_To do_: Find the line that contains "left: 73px;". Output it and every line after it to the end of the records, exactly as they appear.

_Data to examine_:
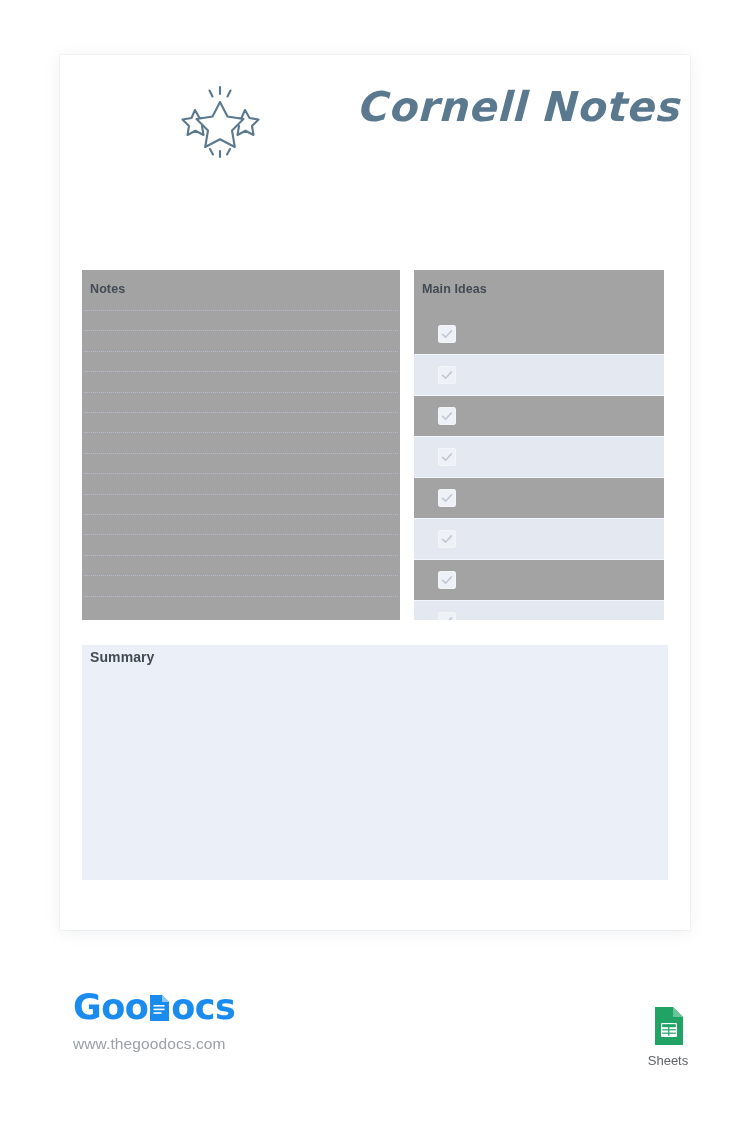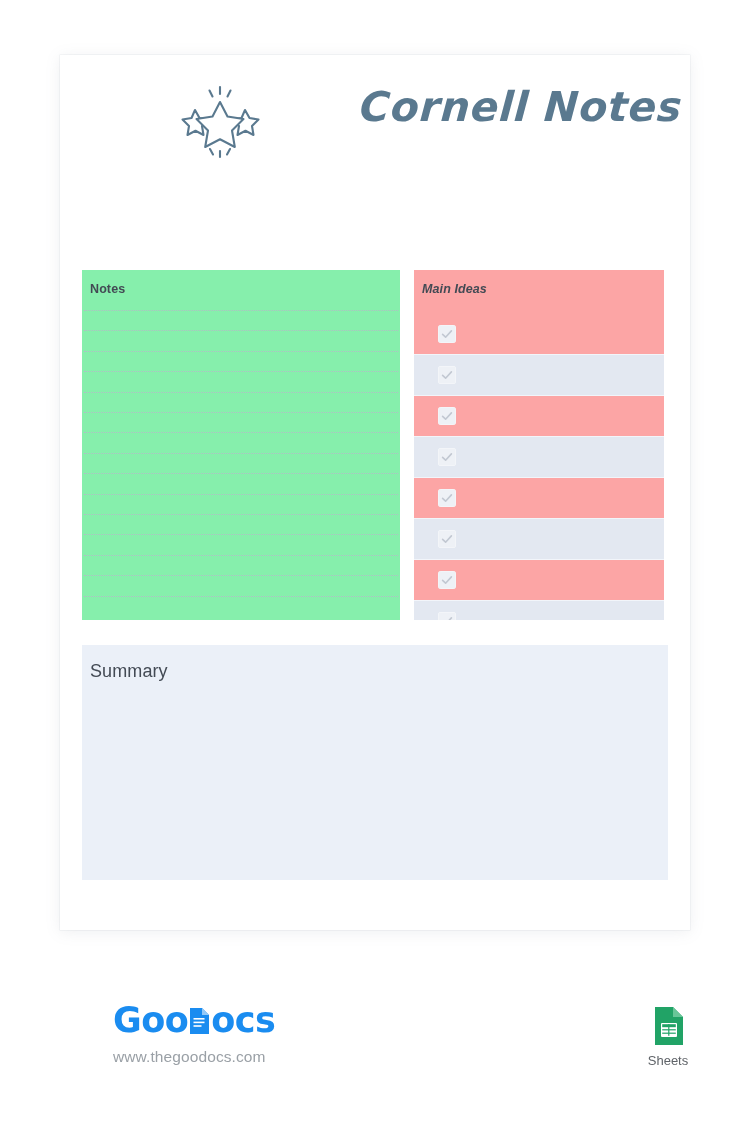--- a/index.html
+++ b/index.html
@@ -102,7 +102,7 @@
 
   .notes-panel {
     width: 318px;
-    background: #86efac;
+    background: #a3a3a3;
     position: relative;
     overflow: hidden;
   }

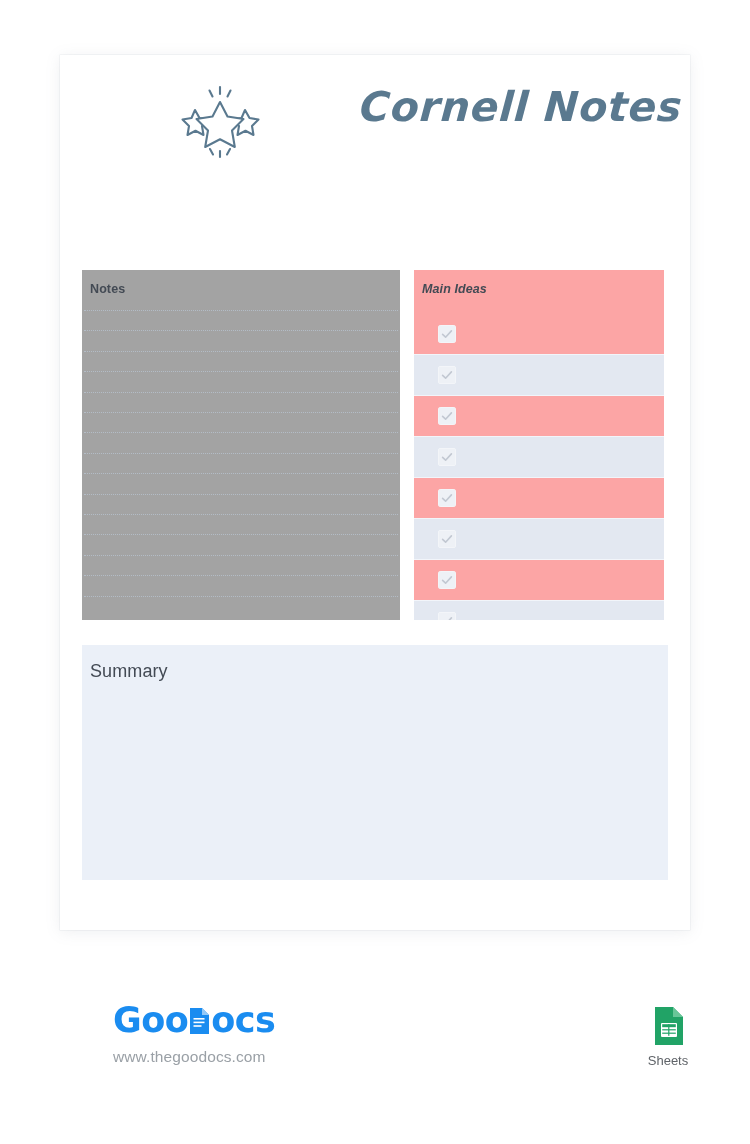--- a/index.html
+++ b/index.html
@@ -132,8 +132,7 @@
     width: 250px;
     position: relative;
     overflow: hidden;
-    background: #fca5a5;
-    font-style: italic;
+    background: #a3a3a3;
   }
   .ideas-heading {
     position: absolute;

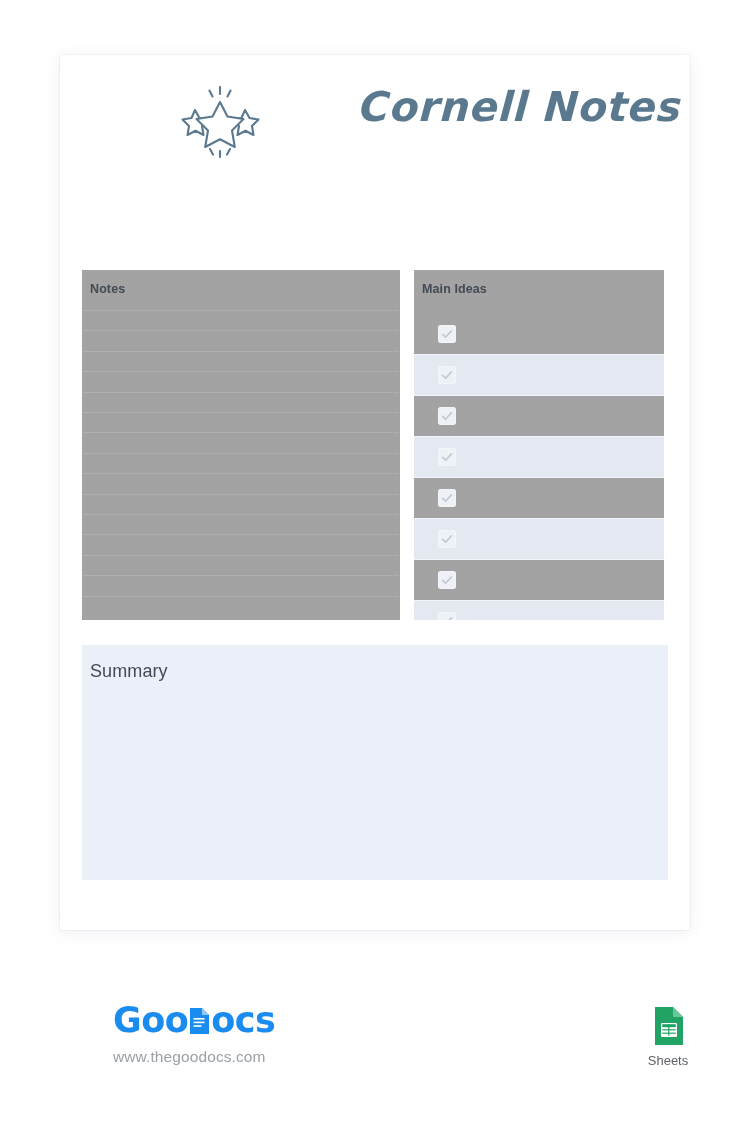--- a/index.html
+++ b/index.html
@@ -183,10 +183,10 @@
     background: #ebf0f8;
   }
   .summary-heading {
-    font-size: 18px;
-    font-weight: 400;
+    font-size: 14px;
+    font-weight: 700;
     color: #434a54;
-    padding: 16px 0 0 8px;
+    padding: 4px 0 0 8px;
     letter-spacing: 0.1px;
   }
 

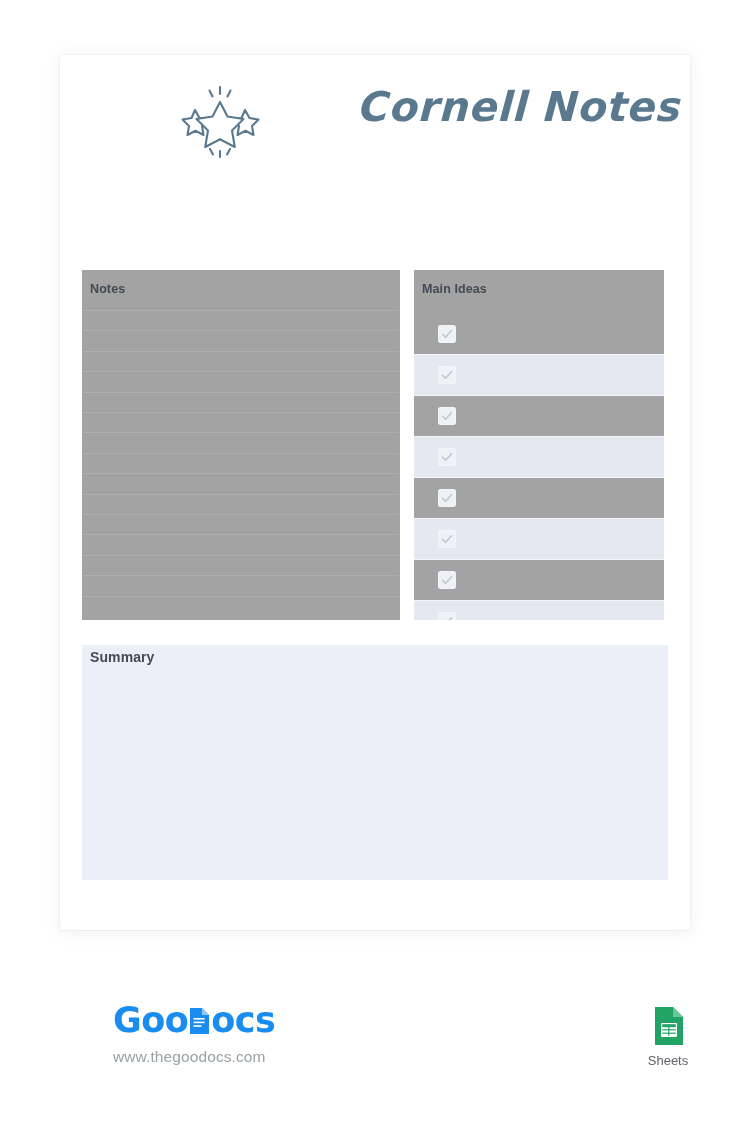--- a/index.html
+++ b/index.html
@@ -201,8 +201,7 @@
   .brand {
     position: absolute;
     left: 73px;
-    top: 15px;
-    margin-left: 40px;
+    top: 2px;
   }
   .brand-logo {
     display: flex;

_Response to this exercise_:
     left: 73px;
-    top: 15px;
-    margin-left: 40px;
+    top: 2px;
   }
   .brand-logo {
     display: flex;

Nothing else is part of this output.